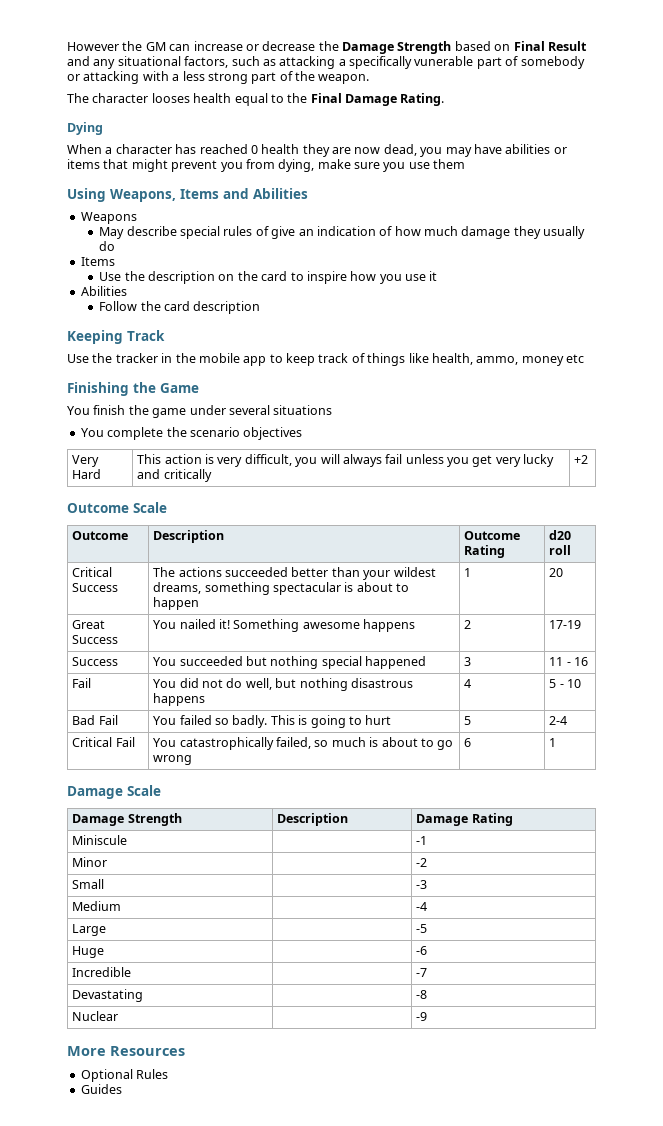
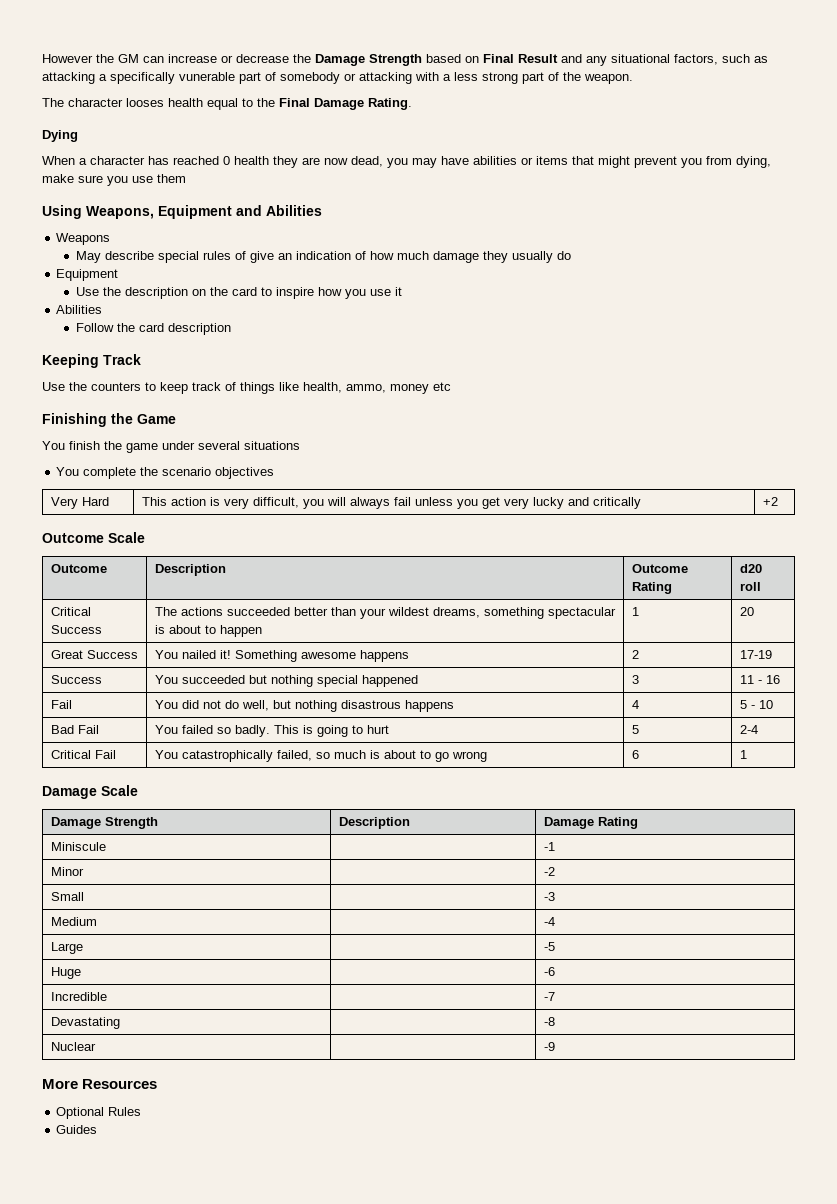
- Using Weapons, Items and Abilities
+ Using Weapons, Equipment and Abilities
  May describe special rules of give an indication of how much damage they usually do
- Items
+ Equipment
- Use the tracker in the mobile app to keep track of things like health, ammo, money etc
+ Use the counters to keep track of things like health, ammo, money etc

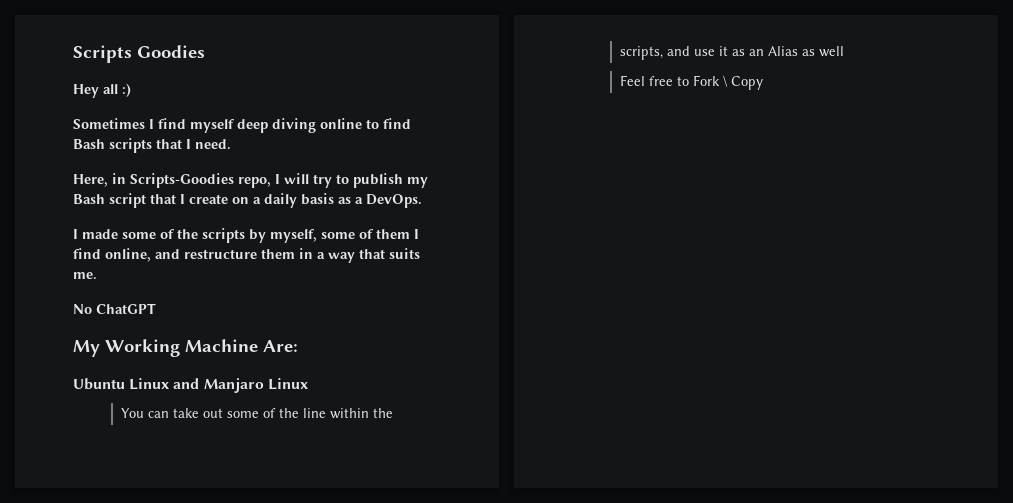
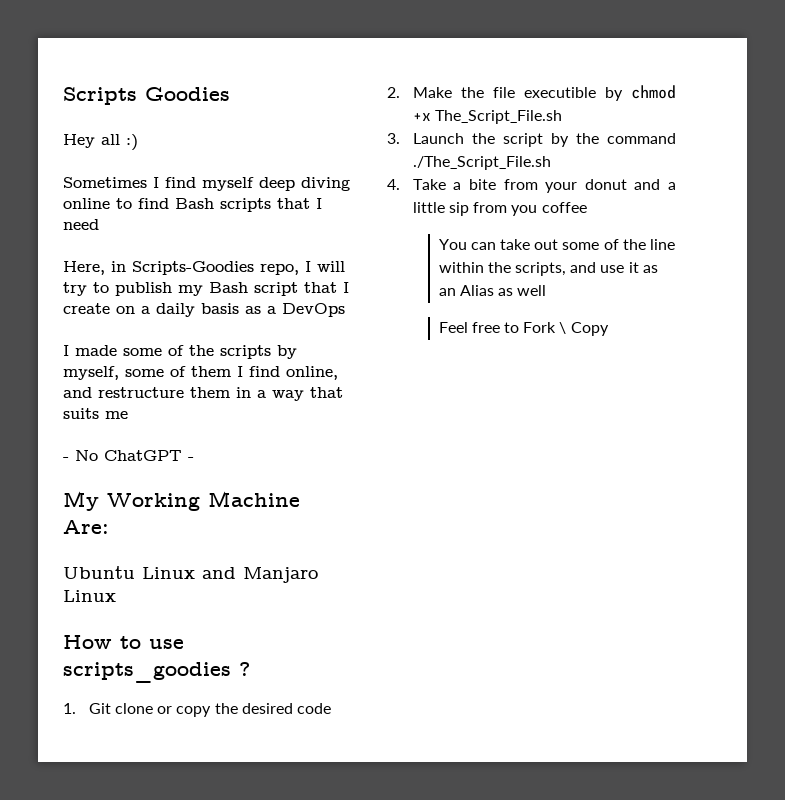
- Sometimes I find myself deep diving online to find Bash scripts that I need.
+ Sometimes I find myself deep diving online to find Bash scripts that I need
- Here, in Scripts-Goodies repo, I will try to publish my Bash script that I create on a daily basis as a DevOps.
+ Here, in Scripts-Goodies repo, I will try to publish my Bash script that I create on a daily basis as a DevOps
- I made some of the scripts by myself, some of them I find online, and restructure them in a way that suits me.
- No ChatGPT
+ I made some of the scripts by myself, some of them I find online, and restructure them in a way that suits me
+ - No ChatGPT -
+ How to use scripts_goodies ?
+ 1. Git clone or copy the desired code
+ 2. Make the file executible by chmod +x The_Script_File.sh
+ 3. Launch the script by the command ./The_Script_File.sh
+ 4. Take a bite from your donut and a little sip from you coffee

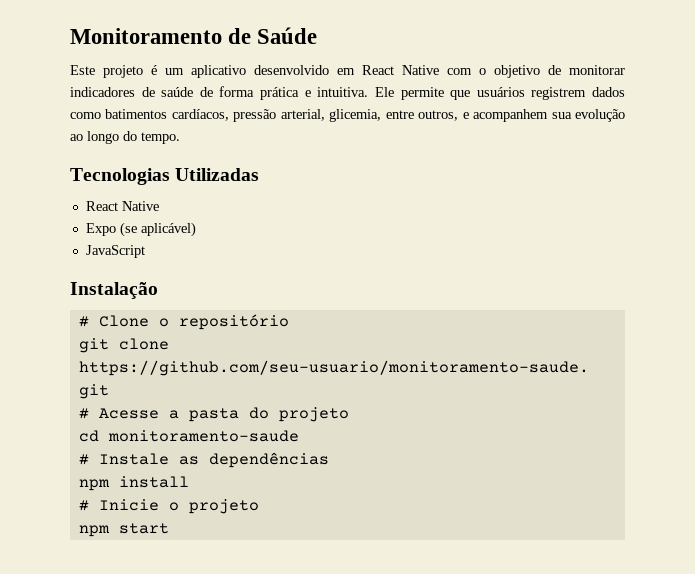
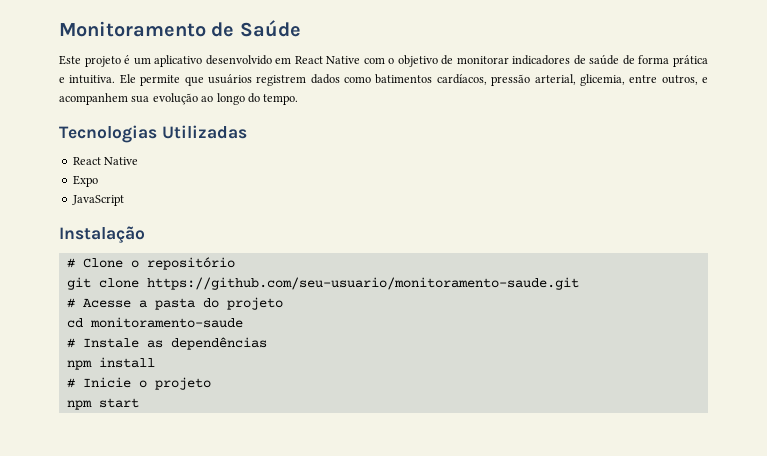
- Expo (se aplicável)
+ Expo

__________________________________________________

**Work item**
Only the text of the records belongs in your answer, repeated exactly; the pictures stay out.

**Solved problem**
- Using Weapons, Items and Abilities
+ Using Weapons, Equipment and Abilities
  May describe special rules of give an indication of how much damage they usually do
- Items
+ Equipment
- Use the tracker in the mobile app to keep track of things like health, ammo, money etc
+ Use the counters to keep track of things like health, ammo, money etc

- Sometimes I find myself deep diving online to find Bash scripts that I need.
+ Sometimes I find myself deep diving online to find Bash scripts that I need
- Here, in Scripts-Goodies repo, I will try to publish my Bash script that I create on a daily basis as a DevOps.
+ Here, in Scripts-Goodies repo, I will try to publish my Bash script that I create on a daily basis as a DevOps
- I made some of the scripts by myself, some of them I find online, and restructure them in a way that suits me.
- No ChatGPT
+ I made some of the scripts by myself, some of them I find online, and restructure them in a way that suits me
+ - No ChatGPT -
+ How to use scripts_goodies ?
+ 1. Git clone or copy the desired code
+ 2. Make the file executible by chmod +x The_Script_File.sh
+ 3. Launch the script by the command ./The_Script_File.sh
+ 4. Take a bite from your donut and a little sip from you coffee

- Expo (se aplicável)
+ Expo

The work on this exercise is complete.